[DATA SUPPLIED Boundary: Start]

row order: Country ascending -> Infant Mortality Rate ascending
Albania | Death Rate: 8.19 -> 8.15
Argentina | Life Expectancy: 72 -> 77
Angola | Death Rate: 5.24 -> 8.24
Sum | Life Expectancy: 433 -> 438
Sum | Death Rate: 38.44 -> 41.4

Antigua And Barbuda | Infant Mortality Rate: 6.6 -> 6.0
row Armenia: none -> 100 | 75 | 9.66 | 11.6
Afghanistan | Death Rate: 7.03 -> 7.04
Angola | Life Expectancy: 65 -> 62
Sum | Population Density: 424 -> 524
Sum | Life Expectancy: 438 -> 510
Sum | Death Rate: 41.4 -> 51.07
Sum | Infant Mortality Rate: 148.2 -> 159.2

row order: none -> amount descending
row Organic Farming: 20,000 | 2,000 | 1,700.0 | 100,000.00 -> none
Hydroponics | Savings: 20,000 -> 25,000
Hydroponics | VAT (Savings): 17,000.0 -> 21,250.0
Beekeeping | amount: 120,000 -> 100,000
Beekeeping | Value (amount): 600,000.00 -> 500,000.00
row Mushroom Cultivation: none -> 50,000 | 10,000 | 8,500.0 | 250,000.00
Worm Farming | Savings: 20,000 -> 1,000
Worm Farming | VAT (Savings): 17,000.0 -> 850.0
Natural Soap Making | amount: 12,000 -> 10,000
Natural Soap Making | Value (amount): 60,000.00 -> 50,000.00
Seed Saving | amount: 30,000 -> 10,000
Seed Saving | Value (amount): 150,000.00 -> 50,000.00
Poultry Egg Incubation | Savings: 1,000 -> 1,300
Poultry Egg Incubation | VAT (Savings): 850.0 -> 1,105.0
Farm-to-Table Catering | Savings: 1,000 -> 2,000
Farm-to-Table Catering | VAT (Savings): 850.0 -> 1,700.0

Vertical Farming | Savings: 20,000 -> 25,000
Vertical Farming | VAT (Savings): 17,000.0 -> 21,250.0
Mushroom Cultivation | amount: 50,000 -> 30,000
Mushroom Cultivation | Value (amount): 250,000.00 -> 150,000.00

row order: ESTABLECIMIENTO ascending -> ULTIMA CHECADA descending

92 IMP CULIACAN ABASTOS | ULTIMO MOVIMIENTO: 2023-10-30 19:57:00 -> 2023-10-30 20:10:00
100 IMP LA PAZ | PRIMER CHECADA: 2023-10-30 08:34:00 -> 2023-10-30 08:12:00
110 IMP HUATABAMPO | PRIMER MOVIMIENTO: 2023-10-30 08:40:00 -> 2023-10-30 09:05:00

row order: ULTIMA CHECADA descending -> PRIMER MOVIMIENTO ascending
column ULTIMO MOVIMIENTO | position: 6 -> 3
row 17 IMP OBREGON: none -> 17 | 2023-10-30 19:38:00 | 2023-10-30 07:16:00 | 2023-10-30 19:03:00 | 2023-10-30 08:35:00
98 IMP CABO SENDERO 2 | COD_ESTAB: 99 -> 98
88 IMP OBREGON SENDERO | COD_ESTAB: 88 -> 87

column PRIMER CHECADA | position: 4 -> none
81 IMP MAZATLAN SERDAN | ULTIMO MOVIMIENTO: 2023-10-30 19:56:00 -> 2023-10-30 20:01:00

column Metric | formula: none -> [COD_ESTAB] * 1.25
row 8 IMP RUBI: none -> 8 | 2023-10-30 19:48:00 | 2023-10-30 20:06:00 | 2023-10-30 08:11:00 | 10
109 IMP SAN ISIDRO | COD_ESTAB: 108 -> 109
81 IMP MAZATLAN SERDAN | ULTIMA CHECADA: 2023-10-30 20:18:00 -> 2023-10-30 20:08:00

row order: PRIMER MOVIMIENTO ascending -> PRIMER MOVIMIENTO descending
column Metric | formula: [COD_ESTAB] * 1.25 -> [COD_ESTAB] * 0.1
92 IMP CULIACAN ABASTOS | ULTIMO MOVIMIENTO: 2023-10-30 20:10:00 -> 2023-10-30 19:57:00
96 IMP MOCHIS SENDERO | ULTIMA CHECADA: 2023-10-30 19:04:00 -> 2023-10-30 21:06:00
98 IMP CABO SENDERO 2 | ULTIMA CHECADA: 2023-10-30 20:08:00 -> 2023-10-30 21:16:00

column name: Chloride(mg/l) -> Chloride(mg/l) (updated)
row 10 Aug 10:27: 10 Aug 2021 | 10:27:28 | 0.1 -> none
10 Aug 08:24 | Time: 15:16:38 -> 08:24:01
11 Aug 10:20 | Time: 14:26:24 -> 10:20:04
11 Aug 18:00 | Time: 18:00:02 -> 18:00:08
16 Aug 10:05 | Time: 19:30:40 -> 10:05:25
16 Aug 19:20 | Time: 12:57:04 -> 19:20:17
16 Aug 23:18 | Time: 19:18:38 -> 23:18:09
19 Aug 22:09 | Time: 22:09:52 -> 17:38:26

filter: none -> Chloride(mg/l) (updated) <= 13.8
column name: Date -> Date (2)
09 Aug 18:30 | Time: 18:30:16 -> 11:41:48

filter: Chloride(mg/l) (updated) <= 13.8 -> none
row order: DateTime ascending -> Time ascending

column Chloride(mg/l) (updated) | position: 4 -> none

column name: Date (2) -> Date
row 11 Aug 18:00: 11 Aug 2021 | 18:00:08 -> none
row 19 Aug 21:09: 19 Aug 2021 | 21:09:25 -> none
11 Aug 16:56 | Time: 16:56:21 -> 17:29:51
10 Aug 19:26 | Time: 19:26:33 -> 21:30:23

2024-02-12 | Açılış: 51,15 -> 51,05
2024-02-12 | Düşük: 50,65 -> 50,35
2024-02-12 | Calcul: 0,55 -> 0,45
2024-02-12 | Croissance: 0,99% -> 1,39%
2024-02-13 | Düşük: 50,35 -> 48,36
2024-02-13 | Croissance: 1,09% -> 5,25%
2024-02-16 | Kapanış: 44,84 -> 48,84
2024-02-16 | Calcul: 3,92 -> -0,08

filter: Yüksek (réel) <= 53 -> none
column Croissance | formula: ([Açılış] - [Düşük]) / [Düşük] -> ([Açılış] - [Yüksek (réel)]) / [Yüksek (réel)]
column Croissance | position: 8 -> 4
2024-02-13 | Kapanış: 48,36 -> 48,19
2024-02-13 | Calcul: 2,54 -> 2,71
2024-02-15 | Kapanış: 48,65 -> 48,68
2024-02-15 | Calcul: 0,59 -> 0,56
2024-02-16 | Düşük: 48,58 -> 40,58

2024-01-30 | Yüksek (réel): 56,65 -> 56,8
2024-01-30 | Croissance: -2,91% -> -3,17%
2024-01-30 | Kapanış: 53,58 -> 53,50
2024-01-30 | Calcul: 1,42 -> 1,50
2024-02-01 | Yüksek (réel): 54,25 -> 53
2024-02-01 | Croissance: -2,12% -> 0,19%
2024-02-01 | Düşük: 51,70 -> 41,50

[DATA SUPPLIED Boundary: End]

Return the records above in their entirety, exactly as they appear.

row order: Country ascending -> Infant Mortality Rate ascending
Albania | Death Rate: 8.19 -> 8.15
Argentina | Life Expectancy: 72 -> 77
Angola | Death Rate: 5.24 -> 8.24
Sum | Life Expectancy: 433 -> 438
Sum | Death Rate: 38.44 -> 41.4

Antigua And Barbuda | Infant Mortality Rate: 6.6 -> 6.0
row Armenia: none -> 100 | 75 | 9.66 | 11.6
Afghanistan | Death Rate: 7.03 -> 7.04
Angola | Life Expectancy: 65 -> 62
Sum | Population Density: 424 -> 524
Sum | Life Expectancy: 438 -> 510
Sum | Death Rate: 41.4 -> 51.07
Sum | Infant Mortality Rate: 148.2 -> 159.2

row order: none -> amount descending
row Organic Farming: 20,000 | 2,000 | 1,700.0 | 100,000.00 -> none
Hydroponics | Savings: 20,000 -> 25,000
Hydroponics | VAT (Savings): 17,000.0 -> 21,250.0
Beekeeping | amount: 120,000 -> 100,000
Beekeeping | Value (amount): 600,000.00 -> 500,000.00
row Mushroom Cultivation: none -> 50,000 | 10,000 | 8,500.0 | 250,000.00
Worm Farming | Savings: 20,000 -> 1,000
Worm Farming | VAT (Savings): 17,000.0 -> 850.0
Natural Soap Making | amount: 12,000 -> 10,000
Natural Soap Making | Value (amount): 60,000.00 -> 50,000.00
Seed Saving | amount: 30,000 -> 10,000
Seed Saving | Value (amount): 150,000.00 -> 50,000.00
Poultry Egg Incubation | Savings: 1,000 -> 1,300
Poultry Egg Incubation | VAT (Savings): 850.0 -> 1,105.0
Farm-to-Table Catering | Savings: 1,000 -> 2,000
Farm-to-Table Catering | VAT (Savings): 850.0 -> 1,700.0

Vertical Farming | Savings: 20,000 -> 25,000
Vertical Farming | VAT (Savings): 17,000.0 -> 21,250.0
Mushroom Cultivation | amount: 50,000 -> 30,000
Mushroom Cultivation | Value (amount): 250,000.00 -> 150,000.00

row order: ESTABLECIMIENTO ascending -> ULTIMA CHECADA descending

92 IMP CULIACAN ABASTOS | ULTIMO MOVIMIENTO: 2023-10-30 19:57:00 -> 2023-10-30 20:10:00
100 IMP LA PAZ | PRIMER CHECADA: 2023-10-30 08:34:00 -> 2023-10-30 08:12:00
110 IMP HUATABAMPO | PRIMER MOVIMIENTO: 2023-10-30 08:40:00 -> 2023-10-30 09:05:00

row order: ULTIMA CHECADA descending -> PRIMER MOVIMIENTO ascending
column ULTIMO MOVIMIENTO | position: 6 -> 3
row 17 IMP OBREGON: none -> 17 | 2023-10-30 19:38:00 | 2023-10-30 07:16:00 | 2023-10-30 19:03:00 | 2023-10-30 08:35:00
98 IMP CABO SENDERO 2 | COD_ESTAB: 99 -> 98
88 IMP OBREGON SENDERO | COD_ESTAB: 88 -> 87

column PRIMER CHECADA | position: 4 -> none
81 IMP MAZATLAN SERDAN | ULTIMO MOVIMIENTO: 2023-10-30 19:56:00 -> 2023-10-30 20:01:00

column Metric | formula: none -> [COD_ESTAB] * 1.25
row 8 IMP RUBI: none -> 8 | 2023-10-30 19:48:00 | 2023-10-30 20:06:00 | 2023-10-30 08:11:00 | 10
109 IMP SAN ISIDRO | COD_ESTAB: 108 -> 109
81 IMP MAZATLAN SERDAN | ULTIMA CHECADA: 2023-10-30 20:18:00 -> 2023-10-30 20:08:00

row order: PRIMER MOVIMIENTO ascending -> PRIMER MOVIMIENTO descending
column Metric | formula: [COD_ESTAB] * 1.25 -> [COD_ESTAB] * 0.1
92 IMP CULIACAN ABASTOS | ULTIMO MOVIMIENTO: 2023-10-30 20:10:00 -> 2023-10-30 19:57:00
96 IMP MOCHIS SENDERO | ULTIMA CHECADA: 2023-10-30 19:04:00 -> 2023-10-30 21:06:00
98 IMP CABO SENDERO 2 | ULTIMA CHECADA: 2023-10-30 20:08:00 -> 2023-10-30 21:16:00

column name: Chloride(mg/l) -> Chloride(mg/l) (updated)
row 10 Aug 10:27: 10 Aug 2021 | 10:27:28 | 0.1 -> none
10 Aug 08:24 | Time: 15:16:38 -> 08:24:01
11 Aug 10:20 | Time: 14:26:24 -> 10:20:04
11 Aug 18:00 | Time: 18:00:02 -> 18:00:08
16 Aug 10:05 | Time: 19:30:40 -> 10:05:25
16 Aug 19:20 | Time: 12:57:04 -> 19:20:17
16 Aug 23:18 | Time: 19:18:38 -> 23:18:09
19 Aug 22:09 | Time: 22:09:52 -> 17:38:26

filter: none -> Chloride(mg/l) (updated) <= 13.8
column name: Date -> Date (2)
09 Aug 18:30 | Time: 18:30:16 -> 11:41:48

filter: Chloride(mg/l) (updated) <= 13.8 -> none
row order: DateTime ascending -> Time ascending

column Chloride(mg/l) (updated) | position: 4 -> none

column name: Date (2) -> Date
row 11 Aug 18:00: 11 Aug 2021 | 18:00:08 -> none
row 19 Aug 21:09: 19 Aug 2021 | 21:09:25 -> none
11 Aug 16:56 | Time: 16:56:21 -> 17:29:51
10 Aug 19:26 | Time: 19:26:33 -> 21:30:23

2024-02-12 | Açılış: 51,15 -> 51,05
2024-02-12 | Düşük: 50,65 -> 50,35
2024-02-12 | Calcul: 0,55 -> 0,45
2024-02-12 | Croissance: 0,99% -> 1,39%
2024-02-13 | Düşük: 50,35 -> 48,36
2024-02-13 | Croissance: 1,09% -> 5,25%
2024-02-16 | Kapanış: 44,84 -> 48,84
2024-02-16 | Calcul: 3,92 -> -0,08

filter: Yüksek (réel) <= 53 -> none
column Croissance | formula: ([Açılış] - [Düşük]) / [Düşük] -> ([Açılış] - [Yüksek (réel)]) / [Yüksek (réel)]
column Croissance | position: 8 -> 4
2024-02-13 | Kapanış: 48,36 -> 48,19
2024-02-13 | Calcul: 2,54 -> 2,71
2024-02-15 | Kapanış: 48,65 -> 48,68
2024-02-15 | Calcul: 0,59 -> 0,56
2024-02-16 | Düşük: 48,58 -> 40,58

2024-01-30 | Yüksek (réel): 56,65 -> 56,8
2024-01-30 | Croissance: -2,91% -> -3,17%
2024-01-30 | Kapanış: 53,58 -> 53,50
2024-01-30 | Calcul: 1,42 -> 1,50
2024-02-01 | Yüksek (réel): 54,25 -> 53
2024-02-01 | Croissance: -2,12% -> 0,19%
2024-02-01 | Düşük: 51,70 -> 41,50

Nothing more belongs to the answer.